I know the pattern too well now. Euphoria, Excitement, Joy…a beat later, shame sours and curdles the elixir. A love with nowhere to go. Screaming with living grief.

Their album is called Parasocial.

I hate it here. Is that feeling allowed? I hate this life. My love pours out recklessly with no one to catch it. My mind spins me fantasies and dares me to trust my “intuition” one last time. I don’t want to be at this party anymore. I’m ready to call it a night.

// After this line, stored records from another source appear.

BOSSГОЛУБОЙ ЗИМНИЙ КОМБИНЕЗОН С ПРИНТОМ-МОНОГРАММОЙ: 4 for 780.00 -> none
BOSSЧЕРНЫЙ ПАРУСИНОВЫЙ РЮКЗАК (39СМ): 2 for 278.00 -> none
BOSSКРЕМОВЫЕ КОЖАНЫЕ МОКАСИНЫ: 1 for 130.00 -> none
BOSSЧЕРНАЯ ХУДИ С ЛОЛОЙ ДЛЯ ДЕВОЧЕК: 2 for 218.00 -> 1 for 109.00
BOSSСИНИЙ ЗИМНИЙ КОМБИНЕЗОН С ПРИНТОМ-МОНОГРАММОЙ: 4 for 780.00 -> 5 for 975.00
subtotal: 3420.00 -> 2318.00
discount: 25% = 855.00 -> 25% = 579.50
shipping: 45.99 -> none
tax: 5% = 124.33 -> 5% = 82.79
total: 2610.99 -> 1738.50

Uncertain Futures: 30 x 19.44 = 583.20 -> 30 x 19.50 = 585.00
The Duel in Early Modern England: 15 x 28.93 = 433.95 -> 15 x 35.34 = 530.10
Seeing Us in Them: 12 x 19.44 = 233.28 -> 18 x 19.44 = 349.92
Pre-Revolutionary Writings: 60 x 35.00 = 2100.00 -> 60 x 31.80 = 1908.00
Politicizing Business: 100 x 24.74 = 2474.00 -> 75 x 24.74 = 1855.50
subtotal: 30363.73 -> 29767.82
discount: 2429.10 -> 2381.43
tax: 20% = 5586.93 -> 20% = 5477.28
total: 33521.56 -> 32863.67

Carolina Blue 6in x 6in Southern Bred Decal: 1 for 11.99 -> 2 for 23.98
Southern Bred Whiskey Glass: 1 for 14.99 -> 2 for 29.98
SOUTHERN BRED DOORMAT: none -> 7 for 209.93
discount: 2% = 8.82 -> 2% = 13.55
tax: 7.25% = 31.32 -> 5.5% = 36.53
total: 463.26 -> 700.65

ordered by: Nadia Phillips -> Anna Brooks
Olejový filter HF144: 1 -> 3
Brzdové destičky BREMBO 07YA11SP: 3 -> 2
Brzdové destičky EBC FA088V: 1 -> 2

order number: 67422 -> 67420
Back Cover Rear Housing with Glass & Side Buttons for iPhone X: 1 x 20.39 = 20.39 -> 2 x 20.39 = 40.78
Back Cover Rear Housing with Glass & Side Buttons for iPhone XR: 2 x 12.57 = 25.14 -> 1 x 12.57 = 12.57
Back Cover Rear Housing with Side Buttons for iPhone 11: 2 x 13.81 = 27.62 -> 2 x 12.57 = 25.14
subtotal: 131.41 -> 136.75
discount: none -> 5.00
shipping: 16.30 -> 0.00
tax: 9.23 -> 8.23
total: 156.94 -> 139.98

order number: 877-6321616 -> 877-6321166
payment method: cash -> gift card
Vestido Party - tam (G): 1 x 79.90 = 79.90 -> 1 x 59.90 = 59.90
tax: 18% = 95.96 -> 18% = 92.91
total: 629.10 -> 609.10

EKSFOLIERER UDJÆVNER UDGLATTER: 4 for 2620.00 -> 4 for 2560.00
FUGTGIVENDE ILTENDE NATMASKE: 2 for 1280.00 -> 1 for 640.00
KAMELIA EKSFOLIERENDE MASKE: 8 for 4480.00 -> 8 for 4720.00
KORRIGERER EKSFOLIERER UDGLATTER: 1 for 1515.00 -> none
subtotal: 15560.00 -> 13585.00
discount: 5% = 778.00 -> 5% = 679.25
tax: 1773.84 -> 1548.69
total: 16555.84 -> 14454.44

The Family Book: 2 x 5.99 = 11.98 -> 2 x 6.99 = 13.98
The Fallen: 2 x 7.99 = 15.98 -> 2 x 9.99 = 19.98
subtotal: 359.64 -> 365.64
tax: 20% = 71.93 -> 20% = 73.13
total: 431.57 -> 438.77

I call a cab to the hospital instead. The nurses won’t shy away when puss and blood drain from my mangled feet, won’t give me irritated looks until I put the tiny shoes back on. They will understand why I need the wheelchair, even though I could walk “just fine” before. They’ll give me the space to get worse before I get better. They will. For a month, for a price. Make it count.

It is love in the truest sense that I’m doing this fucking shit again. This is me trying. For those who love me, I want your love to have somewhere to go. I hope it’s easier for me to feel it one day.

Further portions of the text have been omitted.